I think back to Mrs Duncan’s very definite tone of regret that they can’t import arctic seal sporrans from Canada. So, there is one line, at least. Unlike its neighbor to the north, the U.S. draws the line at arctic seals. They don’t however draw any lines when it comes to taste. I am astounded at the sight of dyed green skunk sporrans, and by mini-kilts for cans or bottles. While William Duncan at the Kilt and Thistle was reluctant to admit that women were allowed to wear kilts, your six-pack of Budweiser or bottle of Shiraz doesn’t have to do without.
Craigie Sporrans of Punta Gorda, Western Florida, is a “full mask” sporran making company. I scroll through their site, past the sporraned faces of Icelandic sheep, Tibetan lambs and possums, past the “Angora goat Ultimate.” Even after yesterday’s sight, my eyes still widen at the snarling bobcat head sporran. If you want a badger “with open mouth,” it’ll cost you an extra $85. The raccoon full mask sporran is $400, extra, of course, for one with its wee mouth open. This one’s gaze is disconcertingly similar to the expression on the enormous beastie I tripped over as it was feasting on an aged pumpkin in my yard recently.
People shuffle into seats to my left as I load yet another sporranerie’s wares on screen.
“The last weeks, I’ve just been decompressing,” says the hippy-ster to my right.
“I’ve been going to sleep with the sun,” answers her enthusiastically dredlocked companion, nodding understandingly. I try to angle my screen so they can’t see the ranks of massacred woodland creatures that line my laptop screen.
Now the two beside me are talking about mutual friends called Space Monkey and Muse.
“Monkey was evicted the same day as she lost her job. Her boss called her a vampire.”
The guy with the dredlocks whistles. “I’m not sure about her energy.”
I glance surreptitiously at the purple and silver clad woman to my left and see her nod her knotty head knowingly, “Yeah, her energy is just tarnished.”

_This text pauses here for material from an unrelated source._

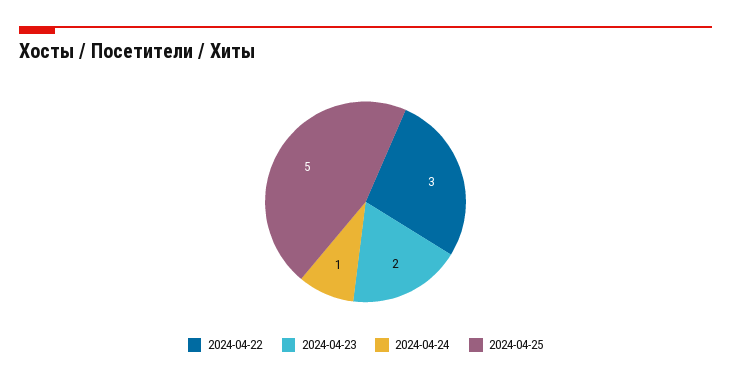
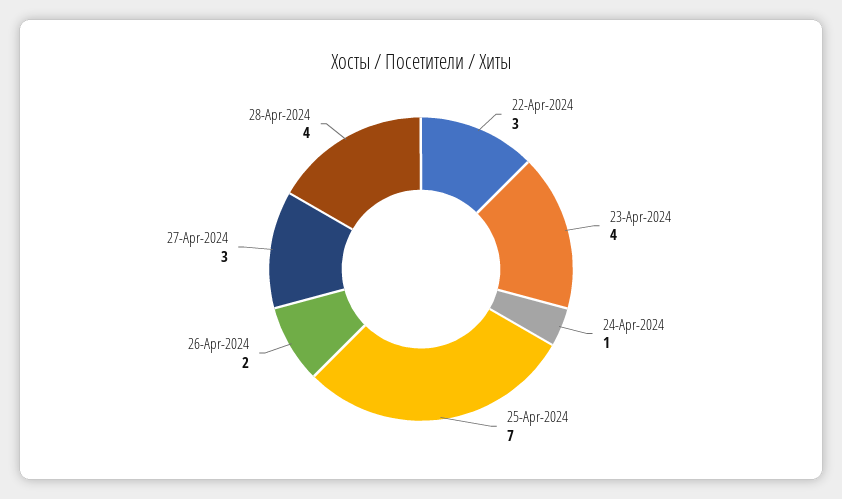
2024-04-23: 2 -> 4
2024-04-25: 5 -> 7
26-Apr-2024: none -> 2
27-Apr-2024: none -> 3
28-Apr-2024: none -> 4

I sneek a look back at the page that has just loaded. To my simultaneous delight and consternation, I realise that those accordioned alligators are in fact alligator head sporrans. Complete with teeth. I am speechless, which is just as well, considering the people sitting to my immediate right. Who wants the noggin of an eleven-foot-long swamp predator to keep their car keys in? This takes tartan bounty to, well, a new low.